Discussions around the U.S. crypto bill continue to move forward, even as no formal markup hearings are scheduled for this week. According to Fox Business journalist Eleanor Terrett, members of the Senate Banking Committee and crypto industry representatives recently held a closed-door meeting that participants described as productive and encouraging. The session was chaired by Senate Banking Committee Chairman Tim Scott and included lawmakers from both parties, signaling ongoing bipartisan engagement on digital asset regulation.
Sources familiar with the meeting said the discussions aligned with Chairman Scott’s previously outlined timeline for a revised crypto bill draft. Senators focused on newly proposed legislative language and raised in-depth questions, but the overall tone remained cooperative and solution-oriented. Democratic Senators Mark Warner and Catherine Cortez Masto were particularly active, reportedly challenging industry participants and committee staff with tough but constructive inquiries. While a formal markup is unlikely until next year, negotiations around the crypto legislation are clearly ongoing.
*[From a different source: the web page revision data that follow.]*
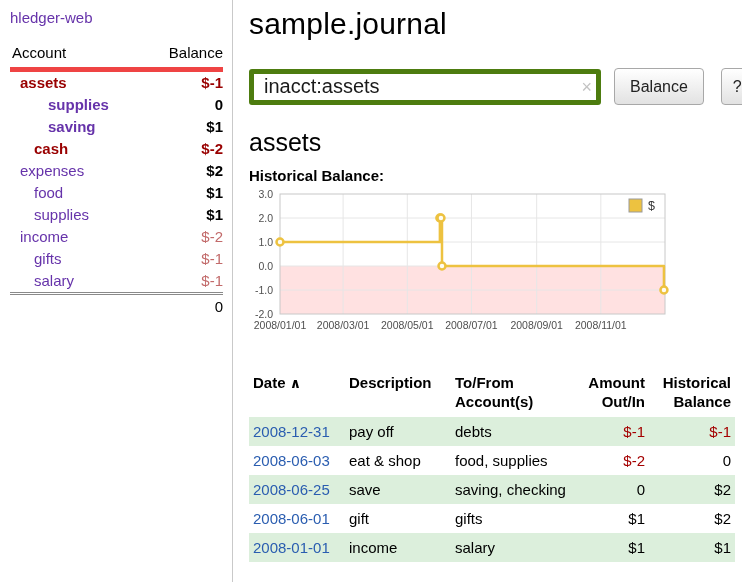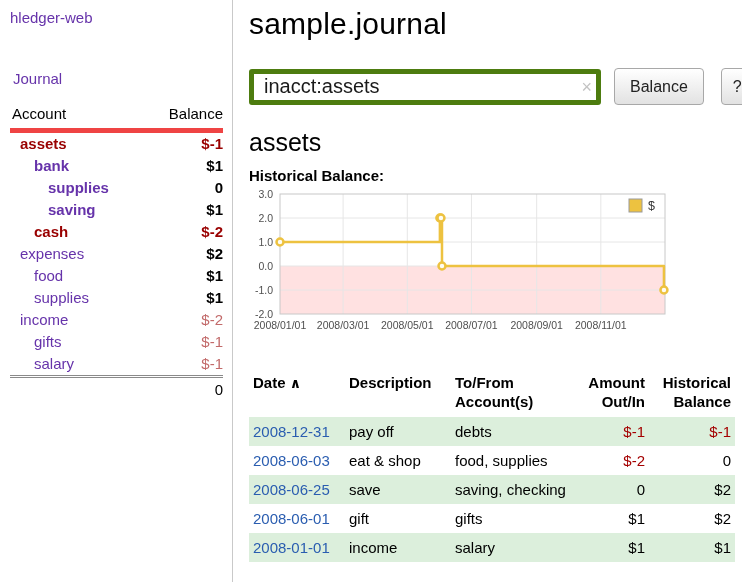--- a/index.html
+++ b/index.html
@@ -61,9 +61,6 @@
   <aside class="sidebar">
     <div class="app-title">
       <a href="#">hledger-web</a>
-    </div>
-    <div class="journal">
-      <a href="#">Journal</a>
     </div>
     <table class="accounts">
       <thead>

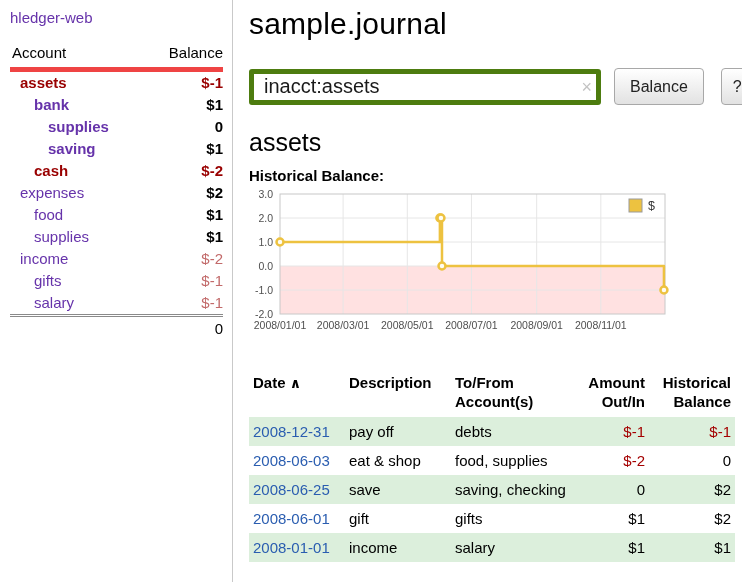--- a/index.html
+++ b/index.html
@@ -73,10 +73,6 @@
           <tr>
             <td style="padding-left: 10px;"><a href="#" class="acct neg" style="font-weight: bold;">assets</a></td>
             <td class="bal neg">$-1</td>
-          </tr>
-          <tr>
-            <td style="padding-left: 24px;"><a href="#" class="acct" style="font-weight: bold;">bank</a></td>
-            <td class="bal">$1</td>
           </tr>
           <tr>
             <td style="padding-left: 38px;"><a href="#" class="acct" style="font-weight: bold;">supplies</a></td>

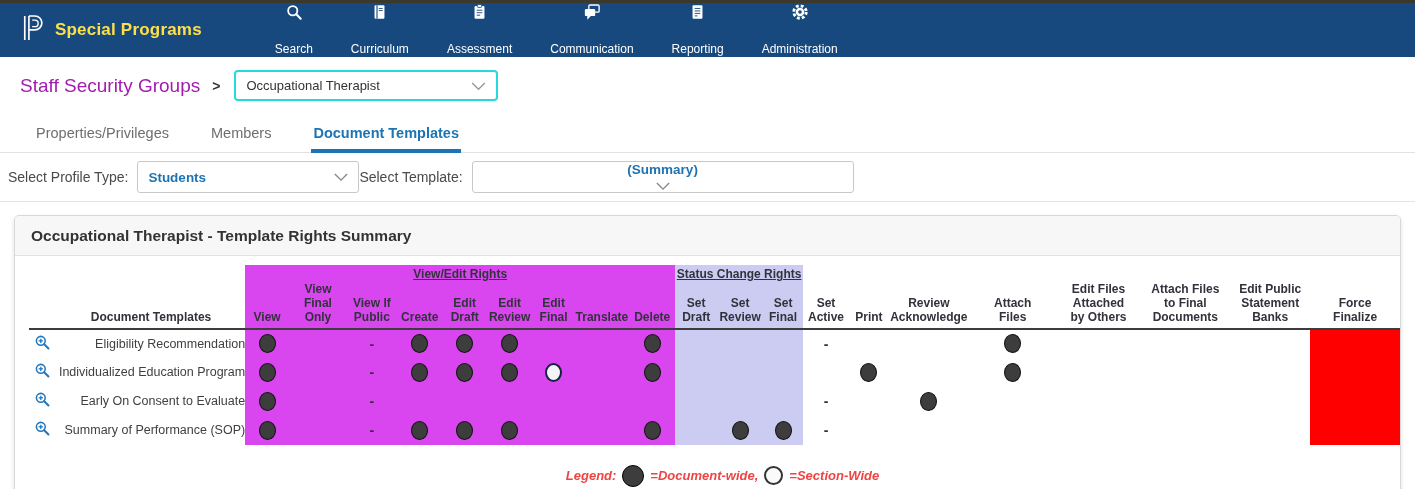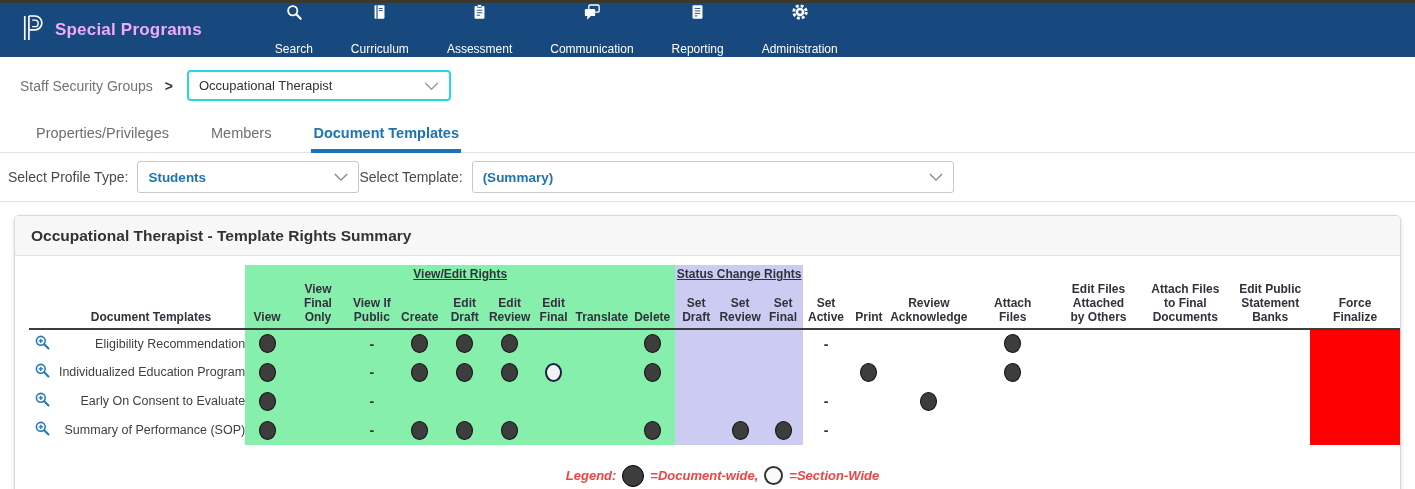--- a/index.html
+++ b/index.html
@@ -12,7 +12,7 @@
   
   .nav { height:54px; background:#17497E; display:flex; align-items:center; padding:0 0 0 22px; }
   .brand { display:flex; align-items:center; gap:9px; }
-  .brand-text { color:#f0abfc; font-size:17px; font-weight:bold; letter-spacing:.2px; }
+  .brand-text { color:#fde047; font-size:17px; font-weight:bold; letter-spacing:.2px; }
   .nav-items { display:flex; align-items:flex-end; margin-left:66px; gap:24px; }
   .nav-item { display:flex; flex-direction:column; align-items:center; gap:20px; padding:4px 7px 6px; cursor:pointer; }
   .nav-icon { height:20px; display:flex; align-items:center; }

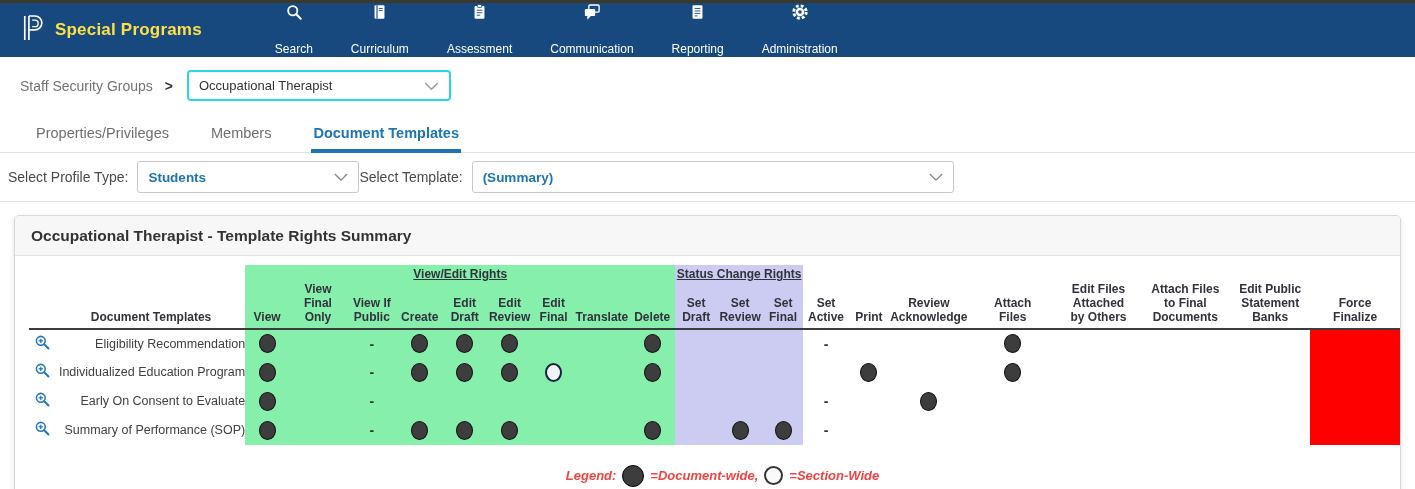--- a/index.html
+++ b/index.html
@@ -20,7 +20,7 @@
 
   
   .crumb-row { display:flex; align-items:center; padding:13px 0 11px 20px; }
-  .crumb-link { color:#737373; font-size:14px; cursor:pointer; }
+  .crumb-link { color:#a21caf; font-size:19px; cursor:pointer; }
   .crumb-sep { color:#333; font-size:14px; font-weight:bold; margin:0 14px 0 12px; }
   .group-select { width:264px; height:31px; border:2px solid #26D9DE; border-radius:4px;
                   display:flex; align-items:center; padding:0 10px; cursor:pointer; }

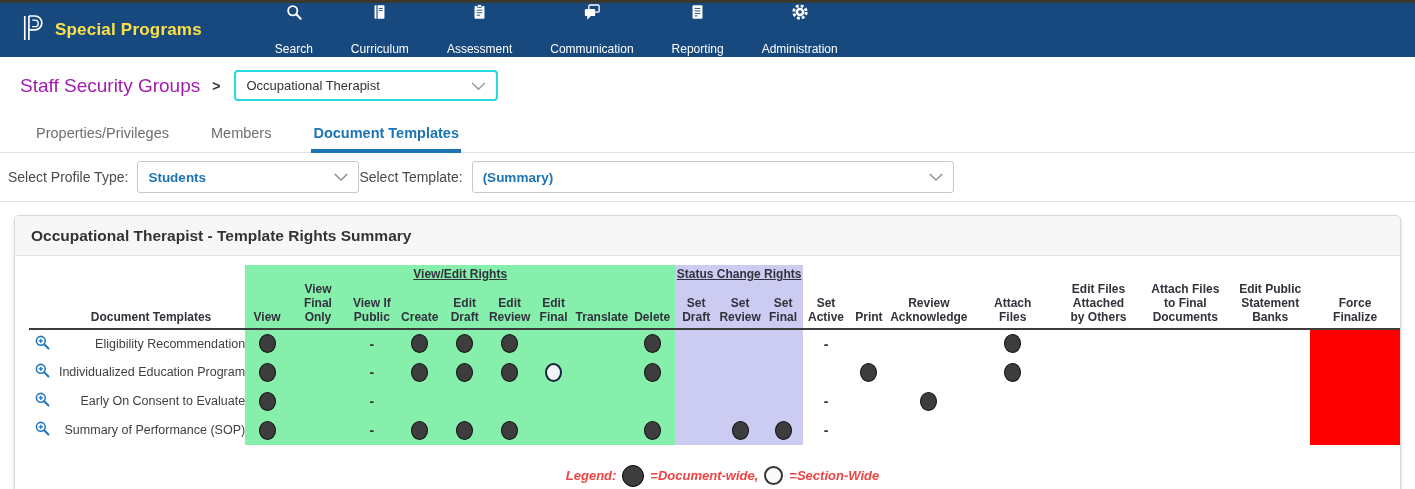--- a/index.html
+++ b/index.html
@@ -38,7 +38,7 @@
          padding:0 10px; cursor:pointer; background:#fff; }
   .sel .val { font-size:13.5px; font-weight:bold; color:#1D74B4; flex:1; }
   .sel.profile { width:222px; }
-  .sel.template { width:482px; }
+  .sel.template { width:382px;flex-direction:column; }
 
   
   .panel { margin:13px 14px 0 14px; border:1px solid #d8d8d8; border-radius:5px;

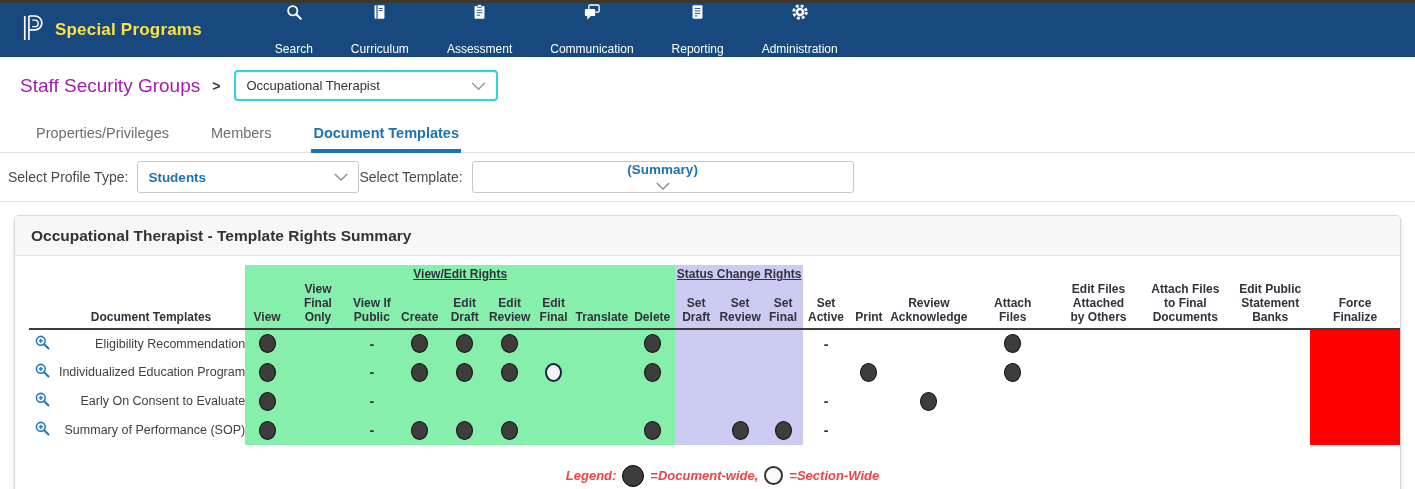--- a/index.html
+++ b/index.html
@@ -58,7 +58,7 @@
   thead tr.lbl th { border-bottom:2px solid #3c3c3c; }
   td { height:29px; text-align:center; vertical-align:middle; font-size:12.5px; color:#3f3f3f; }
   td.name { text-align:right; padding-left:2px; white-space:nowrap; overflow:hidden; }
-  .ylw { background:#86efac; }
+  .ylw { background:#d946ef; }
   .lav { background:#CCCCF2; }
   td.red { background:#FF0000; }
   .dot  { display:inline-block; width:17px; height:19px; border-radius:50%;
Several unresolved policy areas continue to slow the bill’s progress. One major issue is token classification, specifically how digital assets should be defined as securities or commodities. This distinction is critical, as it determines whether the Securities and Exchange Commission or the Commodity Futures Trading Commission has regulatory authority. Greater clarity in this area could reduce regulatory uncertainty for crypto projects and exchanges, a concern frequently raised by industry leaders. Companies like Coinbase have already engaged regulators by submitting feedback on proposed crypto market rules.
Another key debate centers on stablecoins, particularly whether issuers should be allowed to offer interest payments or rewards. Lawmakers are divided on how to structure incentives without making stablecoins resemble traditional bank products. Clear stablecoin regulations are considered essential due to their growing role in payments and tokenized asset markets, while still preserving innovation and the competitiveness of dollar-pegged digital assets.
Decentralized finance remains the third major sticking point, as lawmakers wrestle with how compliance requirements should apply to protocols that operate without centralized intermediaries. Industry voices argue that clearer crypto classification could boost institutional confidence, citing assets like XRP as examples where regulatory ambiguity has limited broader adoption. As lawmakers prepare to resume work next year, progress on the U.S. crypto bill could have lasting implications for digital asset regulation, market confidence, and institutional participation.